Painting by Horace Vernet

Edith Recovering Harold's Body after the Battle of Hastings is an 1827 history painting by the French artist Horace Vernet. It depicts the aftermath of the Battle of Hastings in 1066 during the Norman Conquest of England, where the English monarch Harold Godwinson was defeated and killed in the fighting.

==History and description==
The painting shows a famous scene as Edith the Fair, accompanied by some monks, scoured the battlefield for her husband, the fallen Harold. Edith, in the company of an older woman, and a monk, both point to the dead body of the king. He is lying in a broken palisade, partially naked, with a sheet hiding his face which has been disfigured by an arrow.

British historical themes were very fashionable in France during the Restoration era, particularly those of Walter Scott. Vernet produced several paintings including this one.
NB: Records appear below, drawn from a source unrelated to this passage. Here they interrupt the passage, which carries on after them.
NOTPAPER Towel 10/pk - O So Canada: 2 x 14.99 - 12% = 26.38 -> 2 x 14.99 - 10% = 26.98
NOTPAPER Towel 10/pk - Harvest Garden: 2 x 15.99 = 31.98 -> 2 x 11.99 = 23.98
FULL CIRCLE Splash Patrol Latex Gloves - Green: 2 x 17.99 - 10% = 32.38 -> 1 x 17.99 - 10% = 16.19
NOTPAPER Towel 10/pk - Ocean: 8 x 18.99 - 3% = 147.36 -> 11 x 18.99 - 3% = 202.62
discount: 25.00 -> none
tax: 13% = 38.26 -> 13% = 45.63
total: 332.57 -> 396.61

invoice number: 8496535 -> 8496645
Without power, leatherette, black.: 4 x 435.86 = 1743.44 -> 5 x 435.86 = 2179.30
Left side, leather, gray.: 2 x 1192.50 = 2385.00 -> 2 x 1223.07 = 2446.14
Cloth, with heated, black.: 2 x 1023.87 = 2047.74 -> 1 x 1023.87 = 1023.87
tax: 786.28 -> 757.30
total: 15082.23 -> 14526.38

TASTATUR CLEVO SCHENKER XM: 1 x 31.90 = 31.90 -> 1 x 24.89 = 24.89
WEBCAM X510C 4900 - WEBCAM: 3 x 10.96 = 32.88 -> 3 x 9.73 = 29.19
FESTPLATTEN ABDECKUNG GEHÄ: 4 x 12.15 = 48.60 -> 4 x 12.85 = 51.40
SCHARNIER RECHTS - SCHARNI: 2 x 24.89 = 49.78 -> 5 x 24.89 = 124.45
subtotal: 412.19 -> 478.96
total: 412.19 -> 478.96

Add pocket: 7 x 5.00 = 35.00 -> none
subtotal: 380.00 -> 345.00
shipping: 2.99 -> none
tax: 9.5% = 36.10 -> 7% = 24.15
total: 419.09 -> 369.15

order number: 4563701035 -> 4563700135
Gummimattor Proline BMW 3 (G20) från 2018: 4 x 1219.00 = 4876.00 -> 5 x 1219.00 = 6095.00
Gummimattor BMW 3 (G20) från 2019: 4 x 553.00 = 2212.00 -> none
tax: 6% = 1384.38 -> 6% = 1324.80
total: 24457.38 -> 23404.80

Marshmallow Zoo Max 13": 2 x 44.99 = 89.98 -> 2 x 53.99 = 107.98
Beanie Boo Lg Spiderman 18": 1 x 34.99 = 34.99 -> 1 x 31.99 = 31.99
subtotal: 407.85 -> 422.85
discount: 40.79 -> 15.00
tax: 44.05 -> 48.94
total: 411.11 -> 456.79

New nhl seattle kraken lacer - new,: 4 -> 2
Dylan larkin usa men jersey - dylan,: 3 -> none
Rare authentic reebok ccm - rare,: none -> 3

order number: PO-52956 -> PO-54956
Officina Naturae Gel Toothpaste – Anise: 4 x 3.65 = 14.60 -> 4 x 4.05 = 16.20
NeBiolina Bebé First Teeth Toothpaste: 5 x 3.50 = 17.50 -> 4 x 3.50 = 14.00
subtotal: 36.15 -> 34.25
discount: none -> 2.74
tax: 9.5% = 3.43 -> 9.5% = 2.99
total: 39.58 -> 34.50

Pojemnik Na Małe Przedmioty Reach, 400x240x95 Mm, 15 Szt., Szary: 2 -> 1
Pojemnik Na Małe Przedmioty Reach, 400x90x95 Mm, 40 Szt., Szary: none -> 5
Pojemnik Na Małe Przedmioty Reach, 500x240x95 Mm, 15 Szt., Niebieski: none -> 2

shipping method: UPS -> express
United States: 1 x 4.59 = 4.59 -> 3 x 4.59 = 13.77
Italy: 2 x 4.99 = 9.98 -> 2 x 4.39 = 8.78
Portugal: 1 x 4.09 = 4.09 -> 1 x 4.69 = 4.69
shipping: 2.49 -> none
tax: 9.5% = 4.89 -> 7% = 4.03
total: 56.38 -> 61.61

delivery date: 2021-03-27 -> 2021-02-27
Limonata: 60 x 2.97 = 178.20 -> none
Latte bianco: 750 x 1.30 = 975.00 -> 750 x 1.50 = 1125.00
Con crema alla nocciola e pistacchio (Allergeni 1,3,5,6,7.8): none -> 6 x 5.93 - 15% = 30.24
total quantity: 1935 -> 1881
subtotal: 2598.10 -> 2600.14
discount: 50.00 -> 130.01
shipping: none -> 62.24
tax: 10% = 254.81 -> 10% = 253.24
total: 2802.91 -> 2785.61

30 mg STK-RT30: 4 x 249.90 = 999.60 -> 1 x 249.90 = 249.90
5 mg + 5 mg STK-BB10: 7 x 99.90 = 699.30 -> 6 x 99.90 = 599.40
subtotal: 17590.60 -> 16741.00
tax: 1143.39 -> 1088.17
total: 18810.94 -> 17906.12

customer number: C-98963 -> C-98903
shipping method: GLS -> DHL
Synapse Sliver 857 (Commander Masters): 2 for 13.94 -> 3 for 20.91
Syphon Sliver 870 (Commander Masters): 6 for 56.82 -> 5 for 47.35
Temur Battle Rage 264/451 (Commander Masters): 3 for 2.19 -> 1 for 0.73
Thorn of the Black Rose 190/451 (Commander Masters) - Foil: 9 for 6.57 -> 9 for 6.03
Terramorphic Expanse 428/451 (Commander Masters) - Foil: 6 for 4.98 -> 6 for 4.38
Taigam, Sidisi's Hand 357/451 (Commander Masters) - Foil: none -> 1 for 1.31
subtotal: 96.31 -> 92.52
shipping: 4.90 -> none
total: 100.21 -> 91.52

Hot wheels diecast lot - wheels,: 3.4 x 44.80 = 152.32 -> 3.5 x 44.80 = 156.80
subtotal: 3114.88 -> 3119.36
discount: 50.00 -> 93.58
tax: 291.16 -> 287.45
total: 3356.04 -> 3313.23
It was one of several historical paintings Vernet exhibited at the Paris Salon of 1827. In 1828 it was exhibited in London at William Armfield Hobday's gallery in Pall Mall. Today it is in the collection of Musée Thomas-Henry in Cherbourg.

==Bibliography==
- Fahy, Everett (ed.) The Wrightsman Pictures. Metropolitan Museum of Art, 2005.
- Harkett, Daniel & Hornstein, Katie (ed.) Horace Vernet and the Thresholds of Nineteenth-Century Visual Culture. Dartmouth College Press, 2017.
- Ruutz-Rees, Janet Emily. Horace Vernet. Scribner and Welford, 1880.